“Kalau diare itu biasa ji,” kata seorang ibu di Tallo, Makassar. Ucapannya terdengar ringan, tapi di balik itu ada kenyataan pahit: sakit sudah jadi bagian dari rutinitas hidup mereka.
Makassar mungkin terkenal dengan Pantai Losari, coto, atau pisang epe. Tapi di balik semua keindahan itu, ada sisi lain yang jarang tersorot. Di Tallo, rumah-rumah banyak berdiri di atas tiang kayu yang sudah rapuh. Bukan di atas tanah kering, tapi di atas genangan air keruh penuh sampah. Saat hujan turun, air meluap membawa kotoran dari berbagai penjuru. Banjir ini bukan cuma merendam rumah, tapi juga mengantar penyakit yang siap menyerang kapan saja (Rakyat Sulsel, 2024).
Air yang Membawa Penyakit
Air biasanya jadi sumber kehidupan. Tapi buat sebagian warga Tallo, air justru sering jadi jalan masuk penyakit. Anak-anak di sana kerap main di genangan banjir tanpa alas kaki. Dari situlah berbagai penyakit bisa datang: mulai dari diare, infeksi kulit, sampai cacingan.

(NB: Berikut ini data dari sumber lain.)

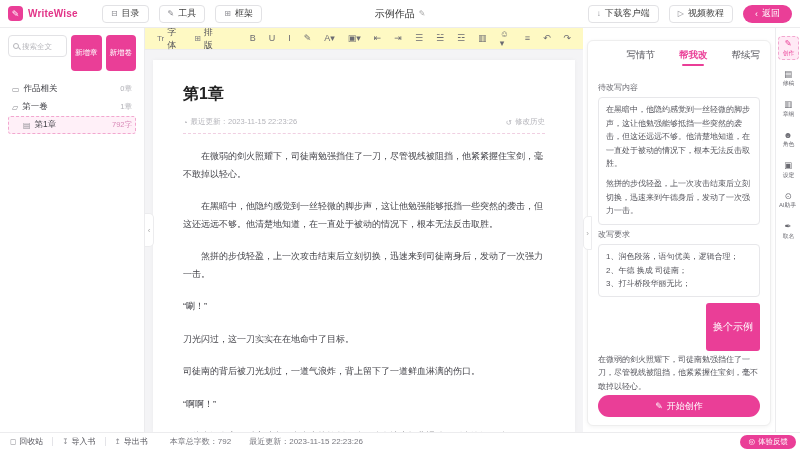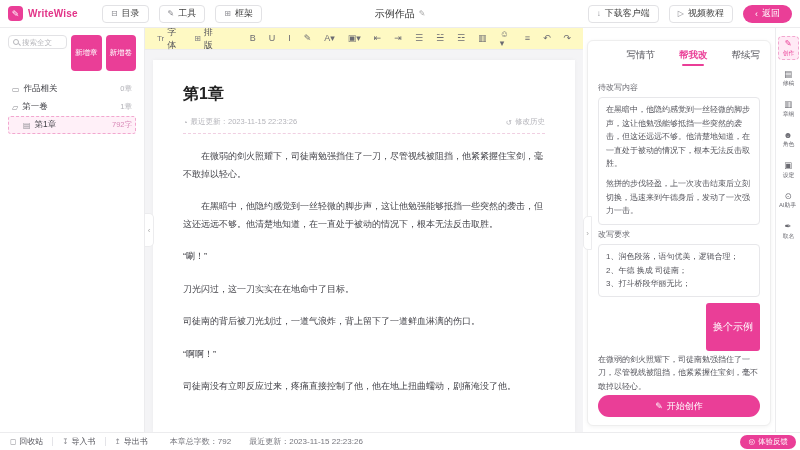--- a/index.html
+++ b/index.html
@@ -26,21 +26,21 @@
   .back-btn { height:18px; padding:0 12px; border-radius:9px; background:var(--brand); color:#fff;
               display:flex; align-items:center; gap:4px; font-size:9px; cursor:pointer; }
 
   
   .body { flex:1; display:flex; min-height:0; }
 
   
   .sidebar { width:145px; flex:0 0 145px; border-right:1px solid var(--line); padding:7px 8px;
              display:flex; flex-direction:column; background:#fff; }
   .side-top { display:flex; gap:4px; margin-bottom:9px; }
-  .search-box { flex:1; height:14px; border:1px solid #e2e2e5; border-radius:4px; display:flex;
+  .search-box { flex:1; height:22px; border:1px solid #e2e2e5; border-radius:4px; display:flex;
                 align-items:center; padding:0 4px; gap:3px; color:#b6b6bb; min-width:0; }
   .mag { width:6px; height:6px; border:1px solid #b6b6bb; border-radius:50%; position:relative; flex:0 0 6px; }
   .mag:after { content:""; position:absolute; width:3px; height:1px; background:#b6b6bb;
                right:-3px; bottom:-1px; transform:rotate(45deg); }
   .search-box input { border:0; outline:0; width:100%; font-size:7.5px; color:#666; background:transparent; }
   .search-box input::placeholder { color:#b6b6bb; }
   .pink-sm { height:36px; padding:0 4px; background:var(--brand); color:#fff; border:0; border-radius:4px;
              font-size:7.5px; cursor:pointer; white-space:nowrap; }
   .tree { flex:1; overflow:hidden; }
   .tree-row { height:18px; display:flex; align-items:center; gap:4px; font-size:8.5px; color:#3c3c42;
@@ -258,20 +258,21 @@
             </span>
             <span class="m hist">
               <span>↺</span>
               <span>修改历史</span>
             </span>
           </div>
           <div class="para-wrap">
 
           <p>在微弱的剑火照耀下，司徒南勉强挡住了一刀，尽管视线被阻挡，他紧紧握住宝剑，毫不敢掉以轻心。</p>
               <p>在黑暗中，他隐约感觉到一丝轻微的脚步声，这让他勉强能够抵挡一些突然的袭击，但这还远远不够。他清楚地知道，在一直处于被动的情况下，根本无法反击取胜。</p>
+              <p>煞拼的步伐轻盈，上一次攻击结束后立刻切换，迅速来到司徒南身后，发动了一次强力一击。</p>
               <p class="noind">“唰！”</p>
               <p class="noind">刀光闪过，这一刀实实在在地命中了目标。</p>
               <p class="noind">司徒南的背后被刀光划过，一道气浪炸，背上留下了一道鲜血淋漓的伤口。</p>
               <p class="noind">“啊啊！”</p>
               <p class="noind">司徒南没有立即反应过来，疼痛直接控制了他，他在地上扭曲蠕动，剧痛淹没了他。</p>
             </div>
         </div>
       </div>
       <div class="collapse-l">‹</div>
     </div>

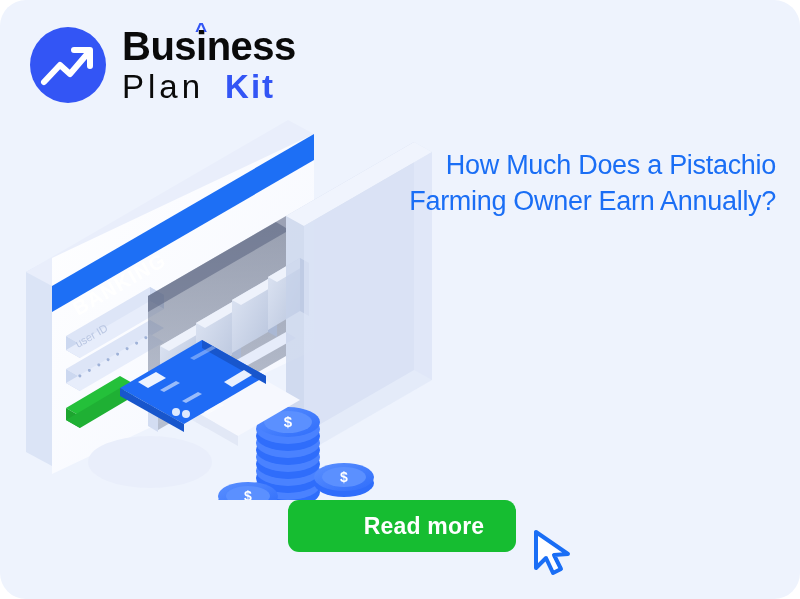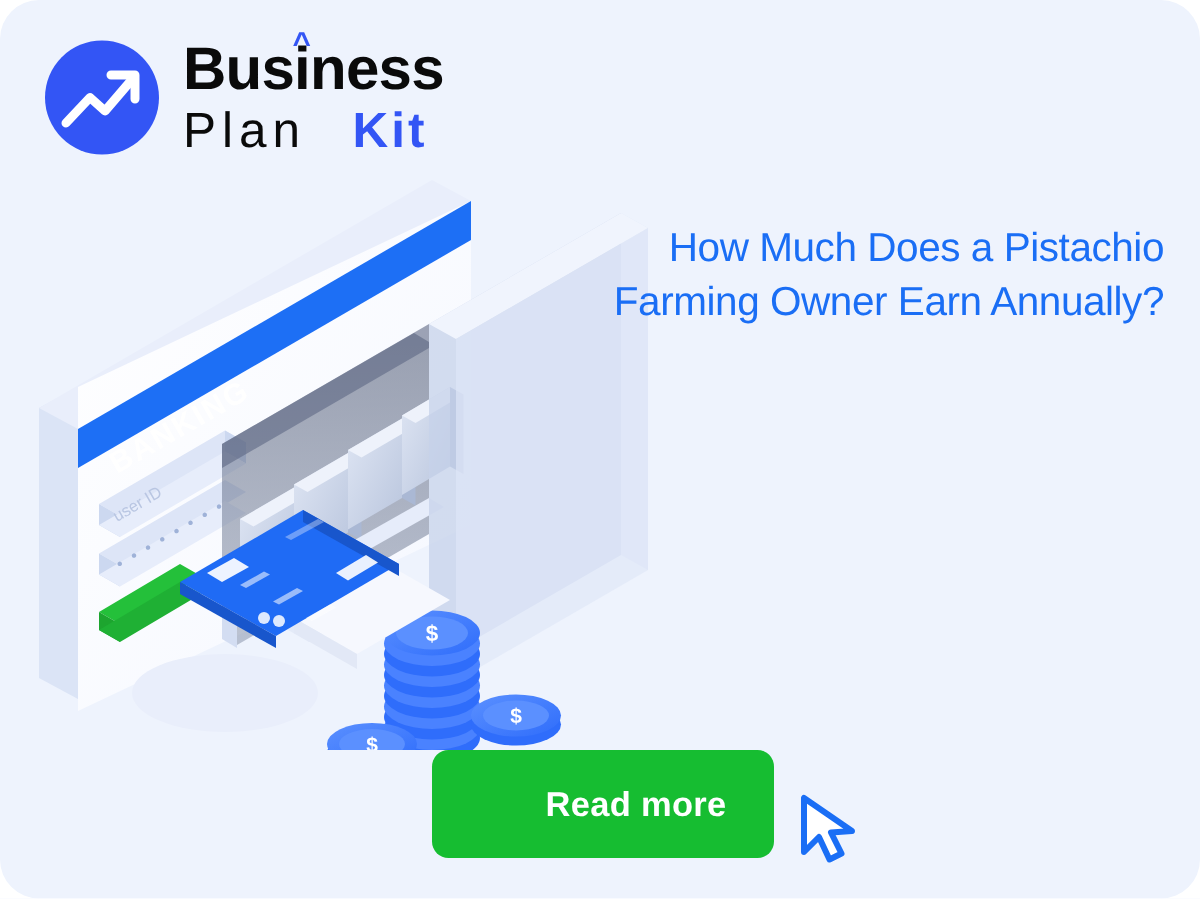--- a/index.html
+++ b/index.html
@@ -32,21 +32,21 @@
     letter-spacing:-0.5px; position:relative;
   }
   .logo-l1 .caret{
     position:absolute; left:73px; top:-7px;
     color:#3355f5; font-size:21px; font-weight:bold;
     line-height:1;
   }
   .logo-l2{
     margin-top:4px;
     font-size:33px; color:#0a0a0a; letter-spacing:4px;
-    display:flex; align-items:flex-end; gap:10px;
+    display:flex; align-items:flex-end; 
   }
   .logo-l2 .kit{ color:#3355f5; font-weight:bold; letter-spacing:2px;margin-left:21px; }
 
   
   #headline{
     position:absolute; right:24px; top:148px;
     width:420px;
     text-align:right;
     color:#1a6ef5;
     font-size:27px;
@@ -54,21 +54,21 @@
     font-weight:400;
     letter-spacing:-0.3px;
   }
 
   
   #cta-wrap{
     position:absolute; left:288px; top:500px;
     display:flex; align-items:flex-start; gap:14px;
   }
   #cta{
-    width:228px; height:72px;
+    width:228px; height:52px;
     background:#16bd31;
     border:none; border-radius:11px;
     color:#ffffff; font-size:23px; font-weight:bold;
     letter-spacing:.2px;
     display:flex; align-items:center; justify-content:center;
     cursor:pointer;
     font-family:"Liberation Sans", sans-serif;
     padding-left:44px;
   }
   #cursor{ margin-top:28px; }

Pernah ada kasus seorang anak yang cacingnya keluar lewat hidung. Cerita itu terdengar mengerikan, tapi begitulah kenyataan yang harus dihadapi.
Berdasarkan hasil pemetaan penyakit berpotensi KLB berdasarkan SKDR periode semester I (minggu ke 1 s/d 24) di Provinsi Sulawesi Selatan, diketahui bahwa diare akut adalah penyakit terbanyak, dengan total 39.452 kasus. Kota Makassar menjadi wilayah dengan jumlah kasus terbanyak, yaitu 4.611 kasus (Dinas Kesehatan Provinsi Sulawesi Selatan, 2025). Kondisi ini diperburuk dengan akses air bersih yang terbatas, terutama di wilayah Tallo (Mongabay, 2024).
Masalah ini bukan cuma soal kebiasaan, tapi juga soal lingkungan yang jauh dari kata sehat. Akses air bersih terbatas, sanitasi rumah tangga juga belum memadai. Kondisi ini bikin tubuh anak-anak jadi lebih rentan, dan penyakit pun mudah menyerang.
TBC: Penyakit Lama yang Tak Kunjung Hilang
Selain banjir, warga Tallo juga masih harus berhadapan dengan Tuberkulosis (TBC). Penyakit ini menular lewat udara dan sampai sekarang masih jadi salah satu penyebab kematian tertinggi di Indonesia.
Seorang ibu di sana cerita kalau anaknya sudah berobat TBC selama enam bulan. Tapi ketika waktunya kontrol terakhir, mereka tidak datang lagi. Alasannya, sang ibu merasa anaknya sudah sehat, jadi dirasa tidak perlu melanjutkan pemeriksaan.
Padahal, meski obatnya gratis, ada banyak hal lain yang jadi beban: ongkos ke puskesmas, sampai kebutuhan sehari-hari di rumah. Buat keluarga dengan penghasilan pas-pasan, memastikan dapur tetap ngebul kadang terasa lebih penting daripada menuntaskan pengobatan. Jadi, keputusan berhenti berobat bukan semata karena malas, tapi karena mereka harus memilih prioritas di tengah kondisi hidup yang serba sulit.